Every line in the listing below from the one with "html: none ->" through the one with "html: <div>助力二级开发</div> ->" is to be reproduced exactly, both ends included; leave out the rest.
-------- AVAILABLE RECORDS
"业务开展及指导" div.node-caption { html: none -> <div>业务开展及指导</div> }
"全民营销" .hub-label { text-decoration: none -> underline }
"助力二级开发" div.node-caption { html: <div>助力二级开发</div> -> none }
----------------
-------- AVAILABLE RECORDS
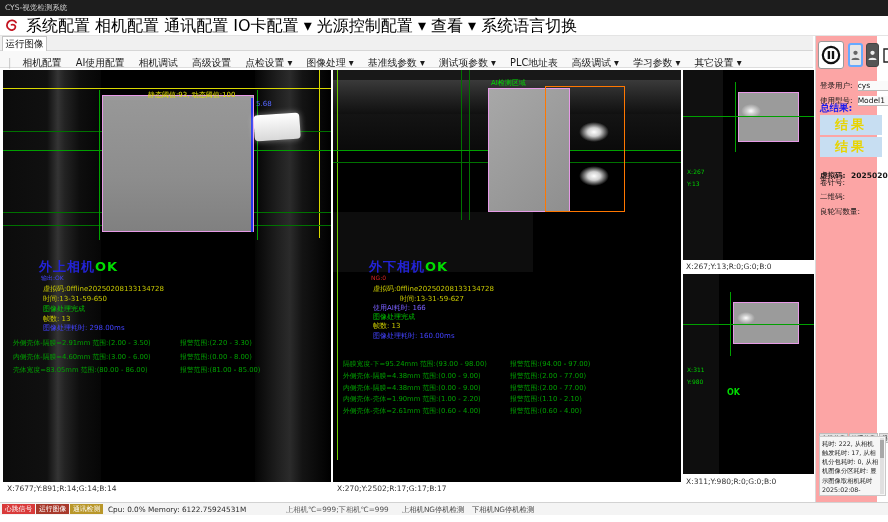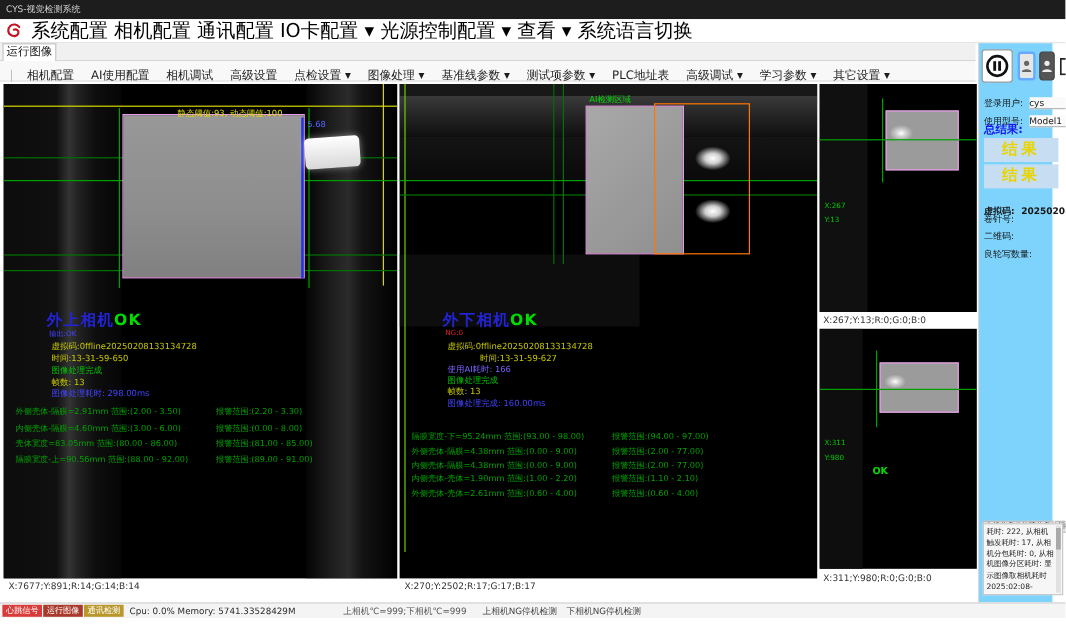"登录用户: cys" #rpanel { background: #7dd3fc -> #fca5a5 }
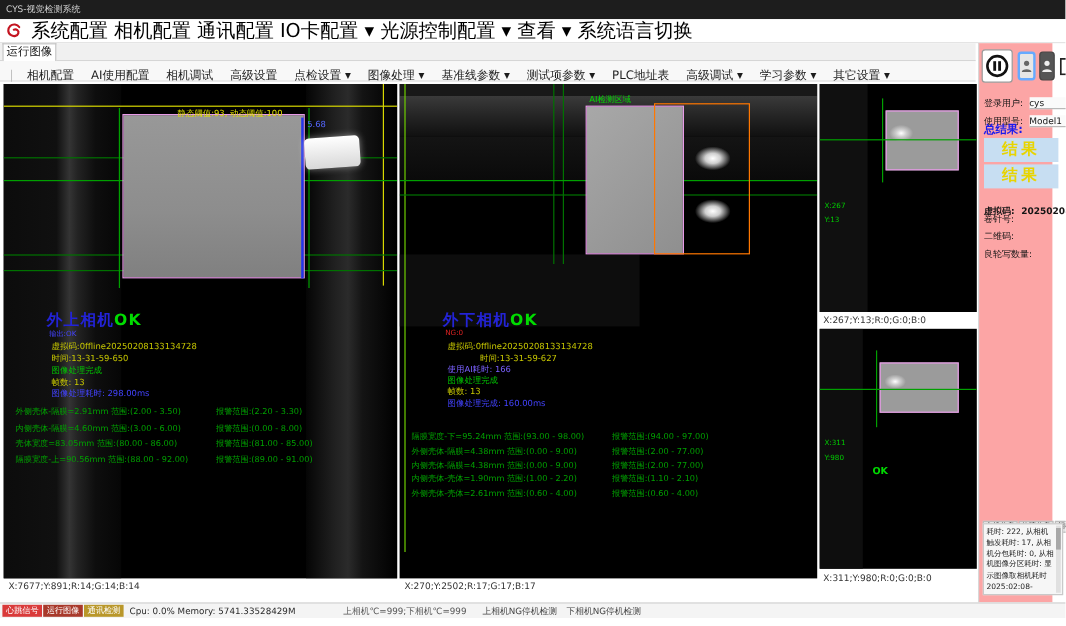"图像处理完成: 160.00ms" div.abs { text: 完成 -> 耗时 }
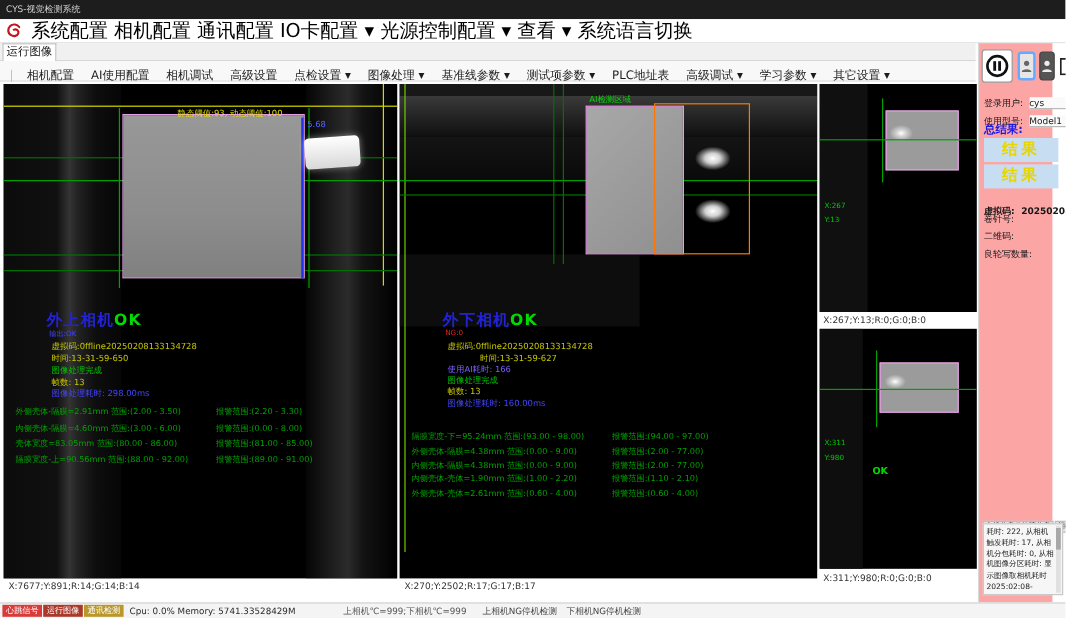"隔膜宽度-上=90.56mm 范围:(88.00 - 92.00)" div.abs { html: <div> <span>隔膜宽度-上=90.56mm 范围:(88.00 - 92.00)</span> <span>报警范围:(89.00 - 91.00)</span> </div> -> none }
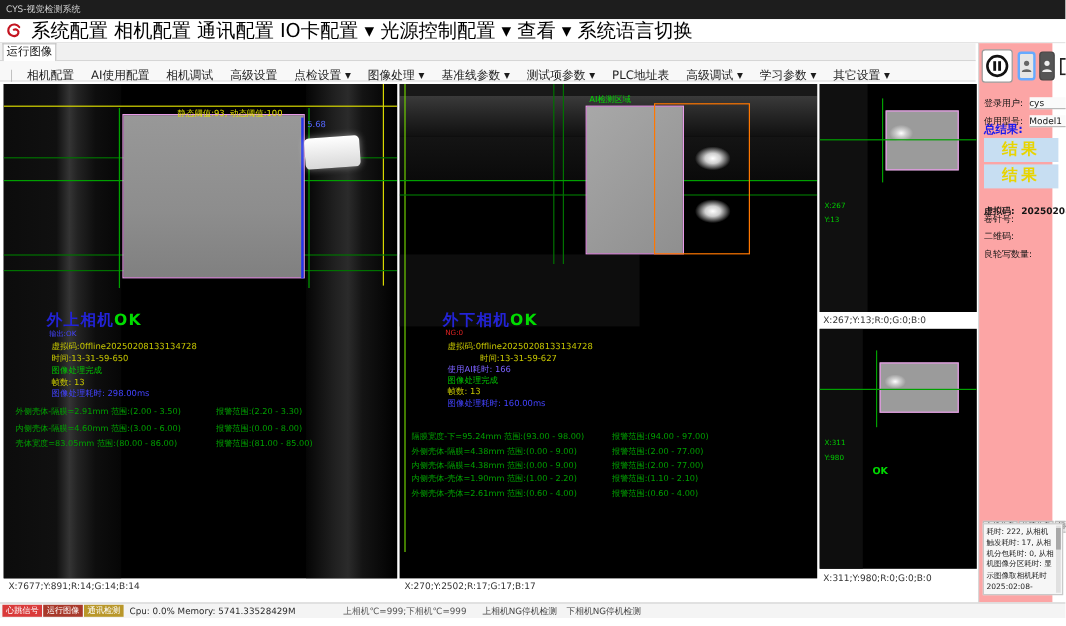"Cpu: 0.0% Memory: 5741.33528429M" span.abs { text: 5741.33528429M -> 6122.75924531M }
----------------
COMPLETED EXERCISE |
"业务开展及指导" div.node-caption { html: none -> <div>业务开展及指导</div> }
"全民营销" .hub-label { text-decoration: none -> underline }
"助力二级开发" div.node-caption { html: <div>助力二级开发</div> -> none }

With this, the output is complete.